▸ **MATERIAL FOR THE TASK**
######
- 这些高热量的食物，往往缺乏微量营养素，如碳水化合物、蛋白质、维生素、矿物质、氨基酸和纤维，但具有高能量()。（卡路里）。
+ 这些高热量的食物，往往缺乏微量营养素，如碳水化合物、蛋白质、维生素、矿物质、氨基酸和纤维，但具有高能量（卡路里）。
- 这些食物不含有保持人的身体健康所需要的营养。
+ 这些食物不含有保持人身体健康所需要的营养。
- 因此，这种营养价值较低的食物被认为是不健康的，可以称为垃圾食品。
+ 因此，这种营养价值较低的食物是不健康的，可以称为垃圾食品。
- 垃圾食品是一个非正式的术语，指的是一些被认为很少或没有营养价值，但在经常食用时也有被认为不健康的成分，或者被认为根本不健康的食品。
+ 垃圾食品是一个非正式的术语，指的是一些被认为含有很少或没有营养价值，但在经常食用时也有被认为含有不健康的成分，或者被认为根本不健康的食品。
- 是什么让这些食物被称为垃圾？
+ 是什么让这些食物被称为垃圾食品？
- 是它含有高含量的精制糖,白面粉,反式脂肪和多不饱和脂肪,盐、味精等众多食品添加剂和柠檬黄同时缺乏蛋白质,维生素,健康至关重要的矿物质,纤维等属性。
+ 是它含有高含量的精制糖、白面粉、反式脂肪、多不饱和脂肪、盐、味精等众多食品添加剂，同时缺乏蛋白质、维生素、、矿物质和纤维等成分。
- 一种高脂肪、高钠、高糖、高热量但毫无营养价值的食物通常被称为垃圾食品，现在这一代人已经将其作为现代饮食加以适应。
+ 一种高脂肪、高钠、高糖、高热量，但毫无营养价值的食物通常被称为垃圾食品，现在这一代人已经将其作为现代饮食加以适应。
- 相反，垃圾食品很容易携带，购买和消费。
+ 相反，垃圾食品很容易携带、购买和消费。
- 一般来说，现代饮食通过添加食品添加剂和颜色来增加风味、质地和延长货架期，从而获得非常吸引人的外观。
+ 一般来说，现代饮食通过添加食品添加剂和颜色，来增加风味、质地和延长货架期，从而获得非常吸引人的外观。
######
Hand back the material above in full, exactly as written.

▸ **RESPONSE AREA**
- 这些高热量的食物，往往缺乏微量营养素，如碳水化合物、蛋白质、维生素、矿物质、氨基酸和纤维，但具有高能量()。（卡路里）。
+ 这些高热量的食物，往往缺乏微量营养素，如碳水化合物、蛋白质、维生素、矿物质、氨基酸和纤维，但具有高能量（卡路里）。
- 这些食物不含有保持人的身体健康所需要的营养。
+ 这些食物不含有保持人身体健康所需要的营养。
- 因此，这种营养价值较低的食物被认为是不健康的，可以称为垃圾食品。
+ 因此，这种营养价值较低的食物是不健康的，可以称为垃圾食品。
- 垃圾食品是一个非正式的术语，指的是一些被认为很少或没有营养价值，但在经常食用时也有被认为不健康的成分，或者被认为根本不健康的食品。
+ 垃圾食品是一个非正式的术语，指的是一些被认为含有很少或没有营养价值，但在经常食用时也有被认为含有不健康的成分，或者被认为根本不健康的食品。
- 是什么让这些食物被称为垃圾？
+ 是什么让这些食物被称为垃圾食品？
- 是它含有高含量的精制糖,白面粉,反式脂肪和多不饱和脂肪,盐、味精等众多食品添加剂和柠檬黄同时缺乏蛋白质,维生素,健康至关重要的矿物质,纤维等属性。
+ 是它含有高含量的精制糖、白面粉、反式脂肪、多不饱和脂肪、盐、味精等众多食品添加剂，同时缺乏蛋白质、维生素、、矿物质和纤维等成分。
- 一种高脂肪、高钠、高糖、高热量但毫无营养价值的食物通常被称为垃圾食品，现在这一代人已经将其作为现代饮食加以适应。
+ 一种高脂肪、高钠、高糖、高热量，但毫无营养价值的食物通常被称为垃圾食品，现在这一代人已经将其作为现代饮食加以适应。
- 相反，垃圾食品很容易携带，购买和消费。
+ 相反，垃圾食品很容易携带、购买和消费。
- 一般来说，现代饮食通过添加食品添加剂和颜色来增加风味、质地和延长货架期，从而获得非常吸引人的外观。
+ 一般来说，现代饮食通过添加食品添加剂和颜色，来增加风味、质地和延长货架期，从而获得非常吸引人的外观。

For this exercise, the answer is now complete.